(Data supplied Opens)

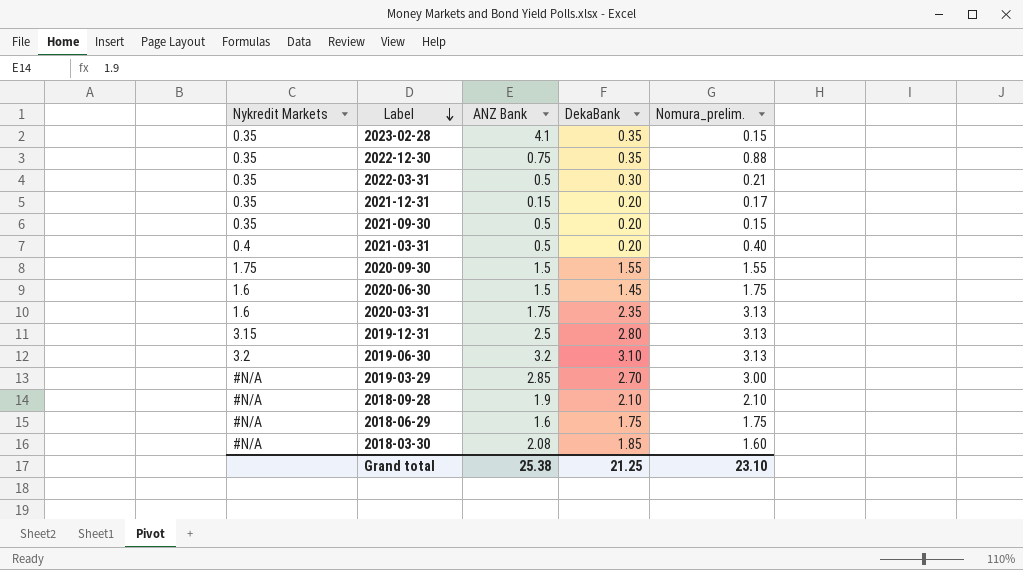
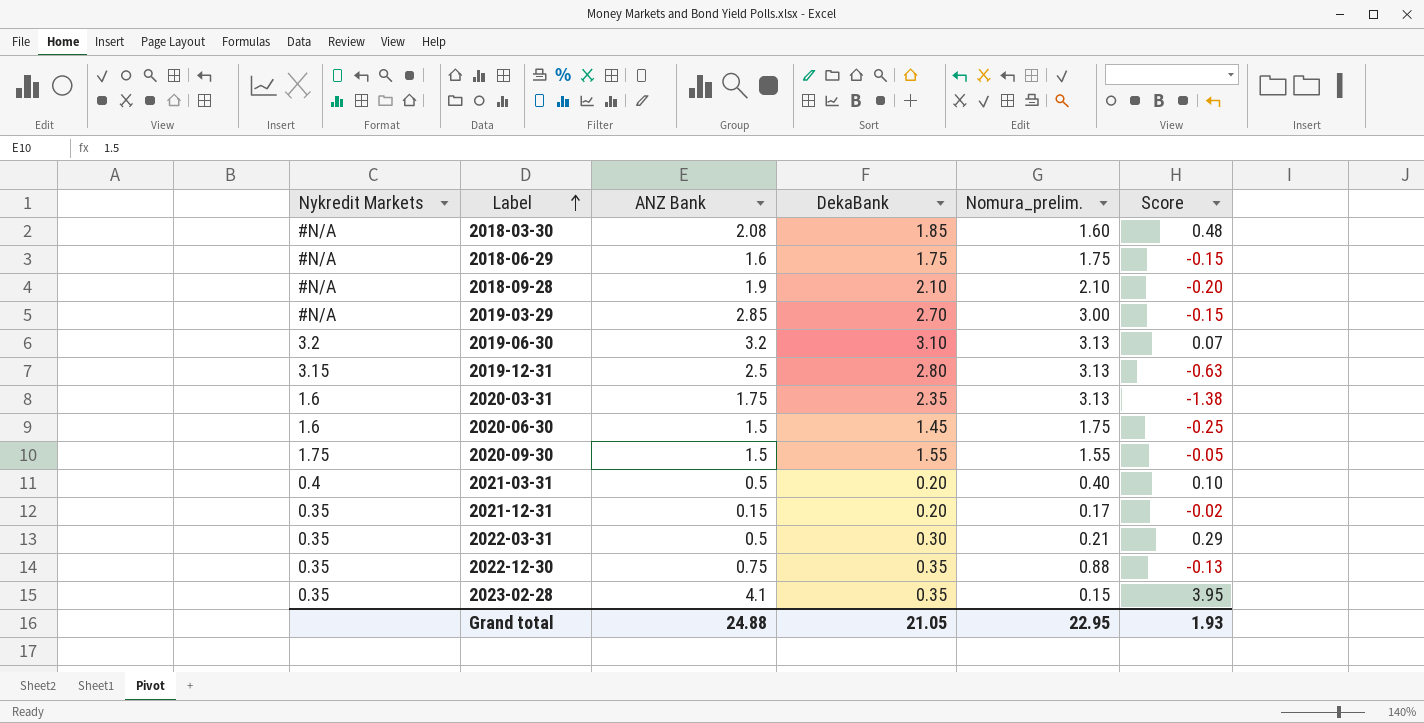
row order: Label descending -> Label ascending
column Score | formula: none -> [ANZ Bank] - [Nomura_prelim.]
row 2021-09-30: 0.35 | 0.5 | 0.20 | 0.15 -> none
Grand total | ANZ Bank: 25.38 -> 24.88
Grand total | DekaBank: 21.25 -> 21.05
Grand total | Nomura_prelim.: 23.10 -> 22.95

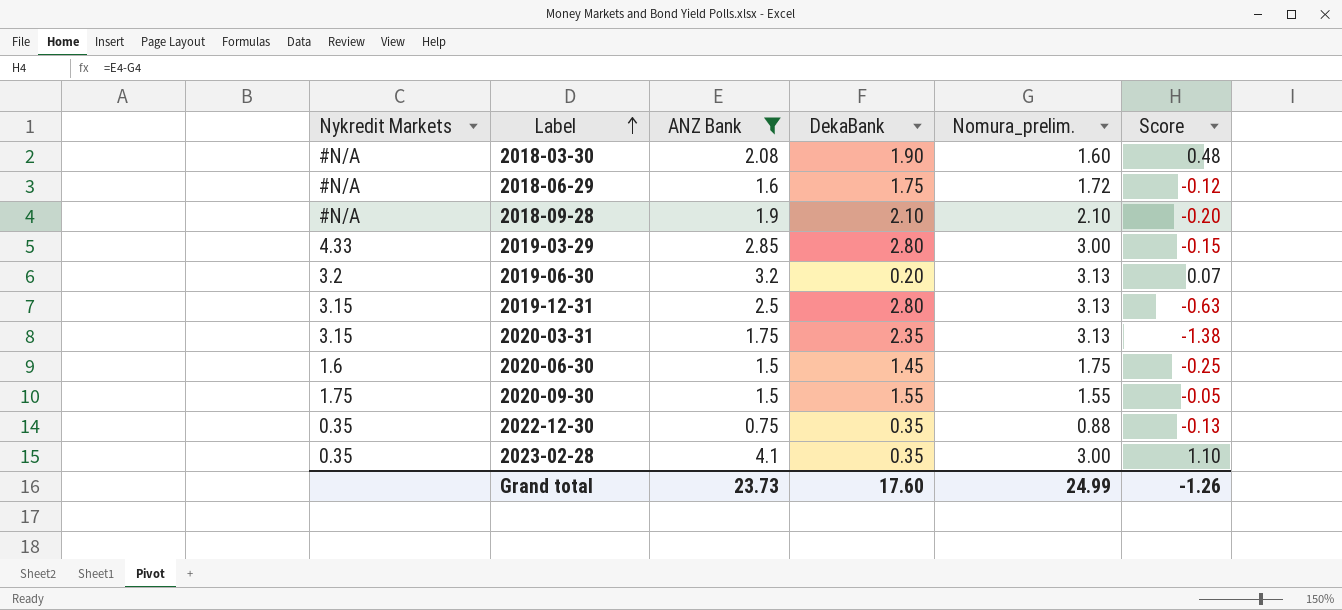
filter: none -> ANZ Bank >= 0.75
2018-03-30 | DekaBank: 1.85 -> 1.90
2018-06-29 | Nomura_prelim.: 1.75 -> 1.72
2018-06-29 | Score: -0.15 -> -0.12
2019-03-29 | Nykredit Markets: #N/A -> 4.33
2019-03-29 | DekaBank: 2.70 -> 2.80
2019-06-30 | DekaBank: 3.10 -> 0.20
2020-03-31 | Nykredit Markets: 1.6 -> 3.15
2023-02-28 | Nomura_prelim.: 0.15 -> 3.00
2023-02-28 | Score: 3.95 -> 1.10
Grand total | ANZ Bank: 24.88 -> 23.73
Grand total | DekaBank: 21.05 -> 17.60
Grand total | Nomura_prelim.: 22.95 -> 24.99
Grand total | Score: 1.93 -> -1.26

(Data supplied Closes)
(Data supplied Opens)

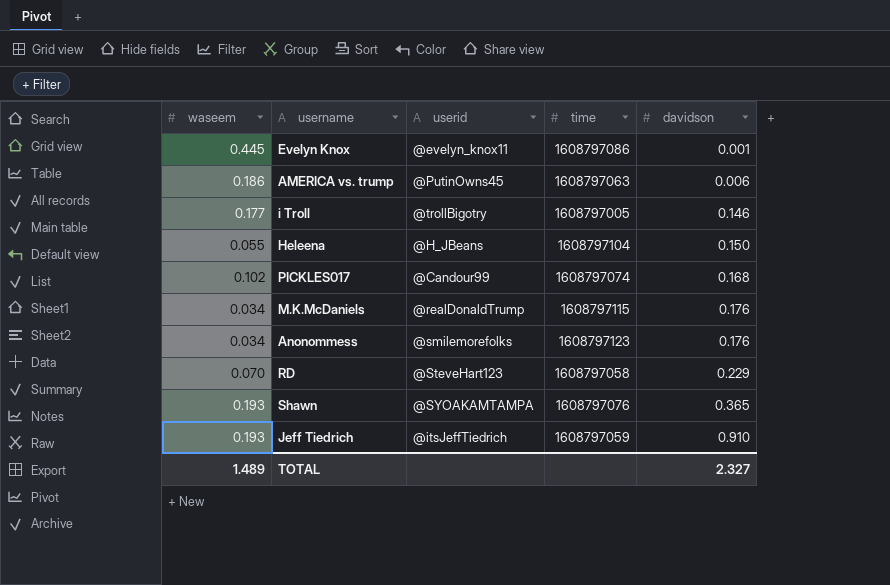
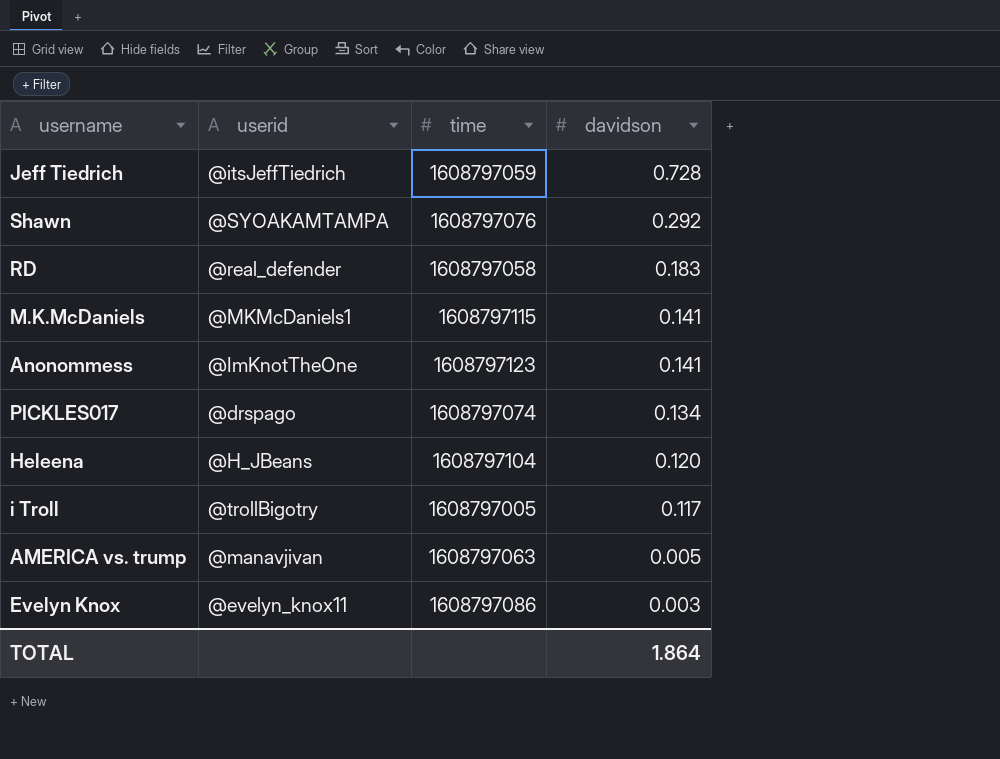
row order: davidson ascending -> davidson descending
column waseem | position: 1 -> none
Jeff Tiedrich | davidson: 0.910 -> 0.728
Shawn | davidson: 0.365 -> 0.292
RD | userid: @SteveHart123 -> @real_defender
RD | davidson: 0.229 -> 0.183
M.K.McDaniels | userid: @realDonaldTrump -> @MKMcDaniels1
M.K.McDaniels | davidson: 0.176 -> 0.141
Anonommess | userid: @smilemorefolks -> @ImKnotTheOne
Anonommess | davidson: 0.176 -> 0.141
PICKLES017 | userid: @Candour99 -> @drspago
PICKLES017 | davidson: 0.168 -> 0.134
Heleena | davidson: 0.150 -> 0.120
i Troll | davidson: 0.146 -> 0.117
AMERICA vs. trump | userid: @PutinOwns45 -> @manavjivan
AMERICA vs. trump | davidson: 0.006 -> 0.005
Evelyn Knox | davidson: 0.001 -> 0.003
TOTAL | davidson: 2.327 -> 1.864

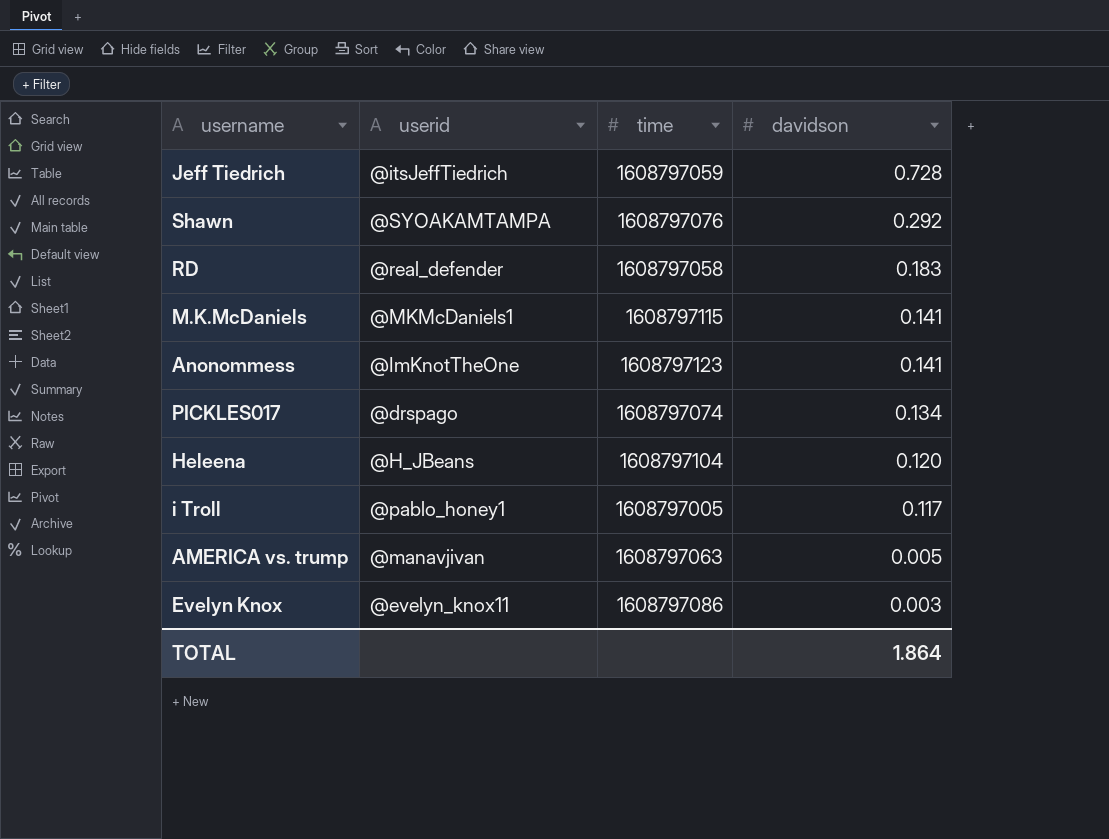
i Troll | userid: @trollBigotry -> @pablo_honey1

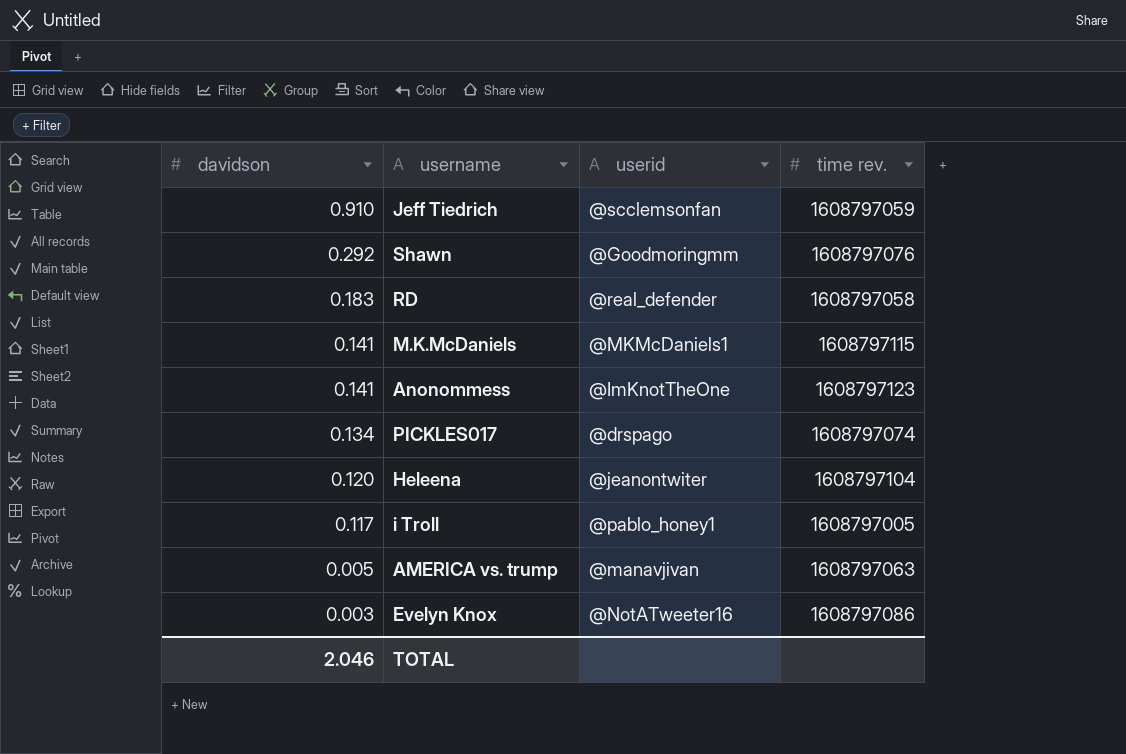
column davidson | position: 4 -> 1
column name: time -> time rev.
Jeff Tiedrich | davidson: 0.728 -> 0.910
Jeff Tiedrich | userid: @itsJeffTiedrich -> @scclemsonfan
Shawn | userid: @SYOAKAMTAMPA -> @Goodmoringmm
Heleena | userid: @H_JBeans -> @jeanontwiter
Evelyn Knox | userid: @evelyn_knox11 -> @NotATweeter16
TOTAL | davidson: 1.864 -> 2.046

(Data supplied Closes)

# Exercise details
Pictures aside, return exactly the lines from the data above, starting at the line that has "i Troll | userid: @trollBigotry" and ending at the line that has "TOTAL | davidson: 1.864 -> 2.046", both included.

# Exercise solution
i Troll | userid: @trollBigotry -> @pablo_honey1

column davidson | position: 4 -> 1
column name: time -> time rev.
Jeff Tiedrich | davidson: 0.728 -> 0.910
Jeff Tiedrich | userid: @itsJeffTiedrich -> @scclemsonfan
Shawn | userid: @SYOAKAMTAMPA -> @Goodmoringmm
Heleena | userid: @H_JBeans -> @jeanontwiter
Evelyn Knox | userid: @evelyn_knox11 -> @NotATweeter16
TOTAL | davidson: 1.864 -> 2.046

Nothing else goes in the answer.